- What needs to be done -
Transcribe the records exactly. Pictures do not belong in the transcription.

***

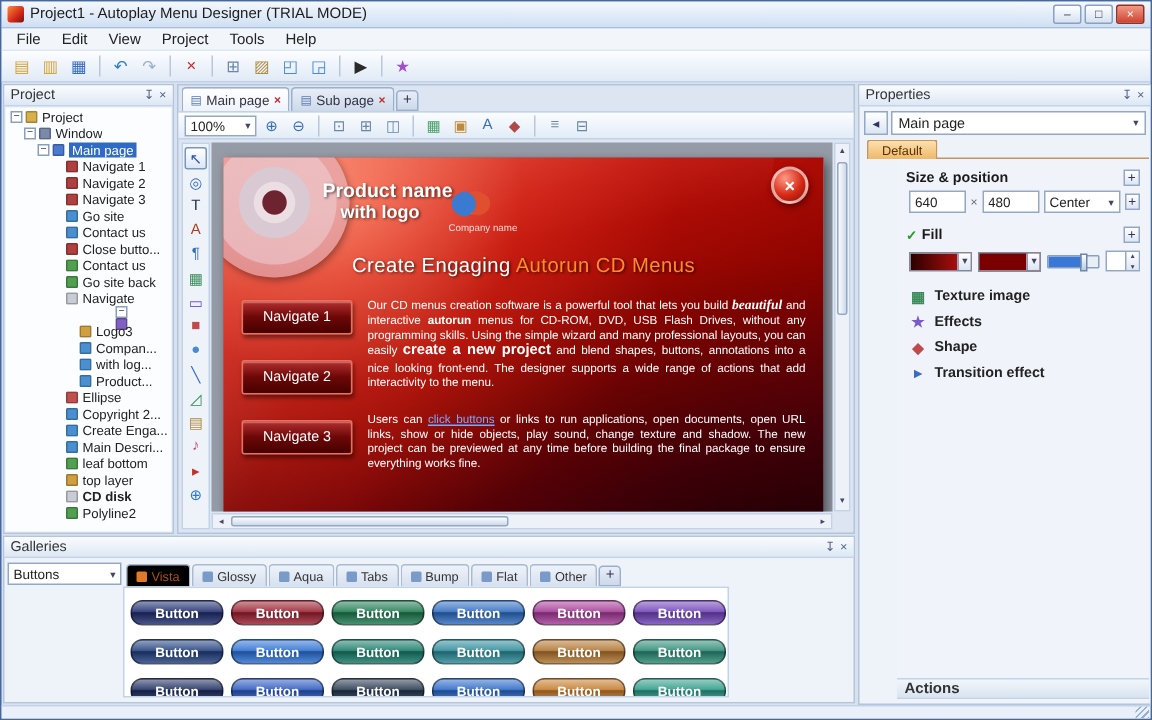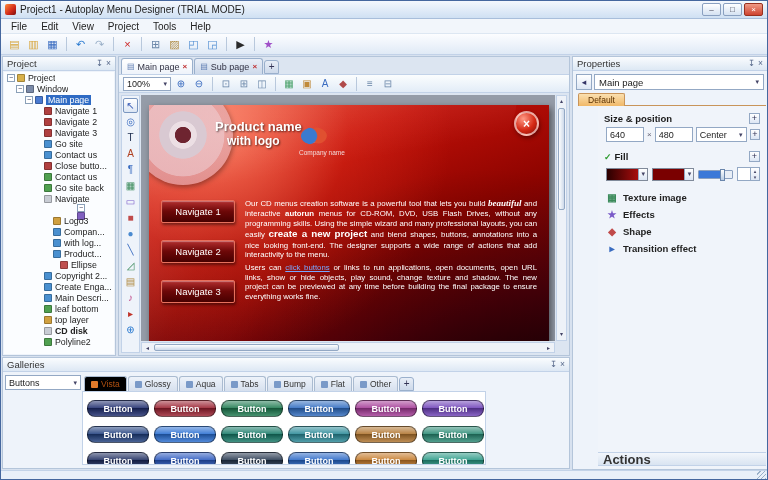--- a/index.html
+++ b/index.html
@@ -85,21 +85,21 @@
     border:2px solid rgba(255,255,255,.6);color:#fff;font-size:12px;font-weight:bold;
     display:flex;align-items:center;justify-content:center;box-shadow:1px 2px 4px rgba(0,0,0,.4);}
   .heading{position:absolute;left:0;right:0;top:64px;text-align:center;font-size:13.5px;color:#fff;z-index:3;
     letter-spacing:.3px;text-shadow:1px 1px 2px rgba(0,0,0,.65);}
   .heading .accent{color:#ff8a2a;}
   .navs{position:absolute;left:12px;top:95px;display:flex;flex-direction:column;gap:17px;z-index:3;}
   .navbtn{width:74px;height:23px;background:linear-gradient(#b43030,#6e0808 48%,#470000);border:1px solid #e8705c;border-radius:2px;
     color:#fff;font-size:9.5px;display:flex;align-items:center;justify-content:center;
     box-shadow:inset 0 1px 1px rgba(255,255,255,.35),1px 2px 3px rgba(0,0,0,.45);}
   .bodytext{position:absolute;left:96px;top:93px;width:292px;color:#fff;font-size:7.8px;line-height:1.24;text-align:justify;z-index:3;}
-  .bodytext p + p{margin-top:3px;}
+  .bodytext p + p{margin-top:15px;}
   .seg-bi{font-style:italic;font-weight:bold;font-family:"Liberation Serif",serif;font-size:9px;}
   .seg-b{font-weight:bold;}
   .seg-big{font-weight:bold;font-size:9.8px;}
   .seg-link{color:#7aa8ff;text-decoration:underline;}
 
   
   #galleries-panel{left:1px;top:356px;width:568px;height:112px;}
   .gal-controls{position:absolute;top:15px;left:2px;right:2px;height:18px;display:flex;align-items:flex-end;gap:3px;}
   .gal-combo{width:76px;height:15px;background:#fff;border:1px solid #93a8c4;font-size:9px;color:#222;display:flex;align-items:center;padding:0 3px;margin-bottom:1px;}
   .gal-tabs{display:flex;align-items:flex-end;gap:1px;}
@@ -128,21 +128,21 @@
   .mini-combo{width:54px;height:15px;background:#fff;border:1px solid #93a8c4;font-size:9px;color:#222;display:flex;align-items:center;padding:0 3px;}
   .fill-row{position:absolute;left:8px;right:6px;top:60px;height:16px;display:flex;align-items:center;gap:4px;}
   .swatch{width:44px;height:13px;border:1px solid #808a9a;display:flex;align-items:center;}
   .swatch .combo-arrow{margin-left:auto;background:linear-gradient(#fff,#dce6f4);height:100%;width:9px;display:flex;align-items:center;justify-content:center;border-left:1px solid #93a8c4;}
   .slider{width:36px;height:9px;border:1px solid #8aa0c0;background:linear-gradient(90deg,#3a78d8 70%,#e8eef6 70%);position:relative;border-radius:1px;}
   .slider-handle{position:absolute;left:64%;top:-2px;width:5px;height:12px;background:linear-gradient(#fdfefe,#b8cce4);border:1px solid #6a86ac;}
   .spinbox{width:24px;height:14px;border:1px solid #93a8c4;background:#fff;position:relative;}
   .spin-arrows{position:absolute;right:0;top:0;bottom:0;width:9px;border-left:1px solid #93a8c4;display:flex;flex-direction:column;align-items:center;justify-content:center;font-size:5px;color:#446;background:linear-gradient(#fff,#dce6f4);}
   .prop-row{position:absolute;left:8px;right:6px;height:15px;display:flex;align-items:center;gap:5px;font-size:9.5px;font-weight:bold;color:#222;}
   .prop-icon{width:12px;font-size:10px;text-align:center;}
-  .actions-bar{position:absolute;left:0;right:0;top:346px;height:14px;background:linear-gradient(#f2f6fb,#d9e4f1);border-top:1px solid #c2d2e8;border-bottom:1px solid #c2d2e8;display:flex;align-items:center;padding:0 5px;font-size:13px;font-weight:bold;color:#333;}
+  .actions-bar{position:absolute;left:0;right:0;top:346px;height:14px;background:linear-gradient(#f2f6fb,#d9e4f1);border-top:1px solid #c2d2e8;border-bottom:1px solid #c2d2e8;display:flex;align-items:center;padding:0 5px;font-size:10px;font-weight:bold;color:#333;}
 
   
   .statusbar{position:absolute;left:0;right:0;top:469px;height:10px;background:#e9f0f9;border-top:1px solid #c3d3e8;}
   .grip{position:absolute;right:1px;bottom:1px;width:9px;height:8px;
     background:repeating-linear-gradient(135deg,transparent 0 2px,#9ab0c8 2px 3px);}
 </style>
 </head>
 <body>
 
 <div id="app">
@@ -273,21 +273,21 @@
         <div class="tree-row" style="padding-left: 39px;">
           <span class="tree-spacer"></span>
           <span class="tree-icon" style="background: rgb(74, 144, 208);"></span>
           <span class="tree-label">with log...</span>
         </div>
         <div class="tree-row" style="padding-left: 39px;">
           <span class="tree-spacer"></span>
           <span class="tree-icon" style="background: rgb(74, 144, 208);"></span>
           <span class="tree-label">Product...</span>
         </div>
-        <div class="tree-row" style="padding-left: 46px;">
+        <div class="tree-row" style="padding-left: 30px;">
           <span class="tree-spacer"></span>
           <span class="tree-icon" style="background: rgb(192, 80, 80);"></span>
           <span class="tree-label">Ellipse</span>
         </div>
         <div class="tree-row" style="padding-left: 30px;">
           <span class="tree-spacer"></span>
           <span class="tree-icon" style="background: rgb(74, 144, 208);"></span>
           <span class="tree-label">Copyright 2...</span>
         </div>
         <div class="tree-row" style="padding-left: 30px;">
@@ -380,20 +380,23 @@
     <div class="viewport">
       <div class="design">
         <div class="cd-disc"></div>
         <div class="brand">
           <div class="brand-line1">Product name</div>
           <div class="brand-line2">with logo</div>
         </div>
         <div class="logo-swirl"></div>
         <div class="company">Company name</div>
         <div class="page-close">×</div>
+        <div class="heading">
+          <span>Create Engaging </span><span class="accent">Autorun CD Menus</span>
+        </div>
         <div class="navs">
             <div class="navbtn">Navigate 1</div>
             <div class="navbtn">Navigate 2</div>
             <div class="navbtn">Navigate 3</div>
           </div>
         <div class="bodytext">
           <p><span>Our CD menus creation software  is a powerful tool that lets you build </span><span class="seg-bi">beautiful</span><span> and interactive </span><span class="seg-b">autorun</span><span> menus for CD-ROM, DVD, USB Flash Drives, without any programming skills. Using the simple wizard and many professional layouts, you can easily </span><span class="seg-big">create a new project</span><span> and blend shapes, buttons, annotations into a nice looking front-end. The designer supports a wide range of actions that add interactivity to the menu.</span></p>
           <p><span>Users can </span><span class="seg-link">click buttons</span><span> or links to run applications, open documents, open URL links, show or hide objects, play sound, change texture and shadow. The new project can be previewed at any time before building the final package to ensure everything works fine.</span></p>
         </div>
       </div>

***

- Response -
--- a/index.html
+++ b/index.html
@@ -85,21 +85,21 @@
     border:2px solid rgba(255,255,255,.6);color:#fff;font-size:12px;font-weight:bold;
     display:flex;align-items:center;justify-content:center;box-shadow:1px 2px 4px rgba(0,0,0,.4);}
   .heading{position:absolute;left:0;right:0;top:64px;text-align:center;font-size:13.5px;color:#fff;z-index:3;
     letter-spacing:.3px;text-shadow:1px 1px 2px rgba(0,0,0,.65);}
   .heading .accent{color:#ff8a2a;}
   .navs{position:absolute;left:12px;top:95px;display:flex;flex-direction:column;gap:17px;z-index:3;}
   .navbtn{width:74px;height:23px;background:linear-gradient(#b43030,#6e0808 48%,#470000);border:1px solid #e8705c;border-radius:2px;
     color:#fff;font-size:9.5px;display:flex;align-items:center;justify-content:center;
     box-shadow:inset 0 1px 1px rgba(255,255,255,.35),1px 2px 3px rgba(0,0,0,.45);}
   .bodytext{position:absolute;left:96px;top:93px;width:292px;color:#fff;font-size:7.8px;line-height:1.24;text-align:justify;z-index:3;}
-  .bodytext p + p{margin-top:3px;}
+  .bodytext p + p{margin-top:15px;}
   .seg-bi{font-style:italic;font-weight:bold;font-family:"Liberation Serif",serif;font-size:9px;}
   .seg-b{font-weight:bold;}
   .seg-big{font-weight:bold;font-size:9.8px;}
   .seg-link{color:#7aa8ff;text-decoration:underline;}
 
   
   #galleries-panel{left:1px;top:356px;width:568px;height:112px;}
   .gal-controls{position:absolute;top:15px;left:2px;right:2px;height:18px;display:flex;align-items:flex-end;gap:3px;}
   .gal-combo{width:76px;height:15px;background:#fff;border:1px solid #93a8c4;font-size:9px;color:#222;display:flex;align-items:center;padding:0 3px;margin-bottom:1px;}
   .gal-tabs{display:flex;align-items:flex-end;gap:1px;}
@@ -128,21 +128,21 @@
   .mini-combo{width:54px;height:15px;background:#fff;border:1px solid #93a8c4;font-size:9px;color:#222;display:flex;align-items:center;padding:0 3px;}
   .fill-row{position:absolute;left:8px;right:6px;top:60px;height:16px;display:flex;align-items:center;gap:4px;}
   .swatch{width:44px;height:13px;border:1px solid #808a9a;display:flex;align-items:center;}
   .swatch .combo-arrow{margin-left:auto;background:linear-gradient(#fff,#dce6f4);height:100%;width:9px;display:flex;align-items:center;justify-content:center;border-left:1px solid #93a8c4;}
   .slider{width:36px;height:9px;border:1px solid #8aa0c0;background:linear-gradient(90deg,#3a78d8 70%,#e8eef6 70%);position:relative;border-radius:1px;}
   .slider-handle{position:absolute;left:64%;top:-2px;width:5px;height:12px;background:linear-gradient(#fdfefe,#b8cce4);border:1px solid #6a86ac;}
   .spinbox{width:24px;height:14px;border:1px solid #93a8c4;background:#fff;position:relative;}
   .spin-arrows{position:absolute;right:0;top:0;bottom:0;width:9px;border-left:1px solid #93a8c4;display:flex;flex-direction:column;align-items:center;justify-content:center;font-size:5px;color:#446;background:linear-gradient(#fff,#dce6f4);}
   .prop-row{position:absolute;left:8px;right:6px;height:15px;display:flex;align-items:center;gap:5px;font-size:9.5px;font-weight:bold;color:#222;}
   .prop-icon{width:12px;font-size:10px;text-align:center;}
-  .actions-bar{position:absolute;left:0;right:0;top:346px;height:14px;background:linear-gradient(#f2f6fb,#d9e4f1);border-top:1px solid #c2d2e8;border-bottom:1px solid #c2d2e8;display:flex;align-items:center;padding:0 5px;font-size:13px;font-weight:bold;color:#333;}
+  .actions-bar{position:absolute;left:0;right:0;top:346px;height:14px;background:linear-gradient(#f2f6fb,#d9e4f1);border-top:1px solid #c2d2e8;border-bottom:1px solid #c2d2e8;display:flex;align-items:center;padding:0 5px;font-size:10px;font-weight:bold;color:#333;}
 
   
   .statusbar{position:absolute;left:0;right:0;top:469px;height:10px;background:#e9f0f9;border-top:1px solid #c3d3e8;}
   .grip{position:absolute;right:1px;bottom:1px;width:9px;height:8px;
     background:repeating-linear-gradient(135deg,transparent 0 2px,#9ab0c8 2px 3px);}
 </style>
 </head>
 <body>
 
 <div id="app">
@@ -273,21 +273,21 @@
         <div class="tree-row" style="padding-left: 39px;">
           <span class="tree-spacer"></span>
           <span class="tree-icon" style="background: rgb(74, 144, 208);"></span>
           <span class="tree-label">with log...</span>
         </div>
         <div class="tree-row" style="padding-left: 39px;">
           <span class="tree-spacer"></span>
           <span class="tree-icon" style="background: rgb(74, 144, 208);"></span>
           <span class="tree-label">Product...</span>
         </div>
-        <div class="tree-row" style="padding-left: 46px;">
+        <div class="tree-row" style="padding-left: 30px;">
           <span class="tree-spacer"></span>
           <span class="tree-icon" style="background: rgb(192, 80, 80);"></span>
           <span class="tree-label">Ellipse</span>
         </div>
         <div class="tree-row" style="padding-left: 30px;">
           <span class="tree-spacer"></span>
           <span class="tree-icon" style="background: rgb(74, 144, 208);"></span>
           <span class="tree-label">Copyright 2...</span>
         </div>
         <div class="tree-row" style="padding-left: 30px;">
@@ -380,20 +380,23 @@
     <div class="viewport">
       <div class="design">
         <div class="cd-disc"></div>
         <div class="brand">
           <div class="brand-line1">Product name</div>
           <div class="brand-line2">with logo</div>
         </div>
         <div class="logo-swirl"></div>
         <div class="company">Company name</div>
         <div class="page-close">×</div>
+        <div class="heading">
+          <span>Create Engaging </span><span class="accent">Autorun CD Menus</span>
+        </div>
         <div class="navs">
             <div class="navbtn">Navigate 1</div>
             <div class="navbtn">Navigate 2</div>
             <div class="navbtn">Navigate 3</div>
           </div>
         <div class="bodytext">
           <p><span>Our CD menus creation software  is a powerful tool that lets you build </span><span class="seg-bi">beautiful</span><span> and interactive </span><span class="seg-b">autorun</span><span> menus for CD-ROM, DVD, USB Flash Drives, without any programming skills. Using the simple wizard and many professional layouts, you can easily </span><span class="seg-big">create a new project</span><span> and blend shapes, buttons, annotations into a nice looking front-end. The designer supports a wide range of actions that add interactivity to the menu.</span></p>
           <p><span>Users can </span><span class="seg-link">click buttons</span><span> or links to run applications, open documents, open URL links, show or hide objects, play sound, change texture and shadow. The new project can be previewed at any time before building the final package to ensure everything works fine.</span></p>
         </div>
       </div>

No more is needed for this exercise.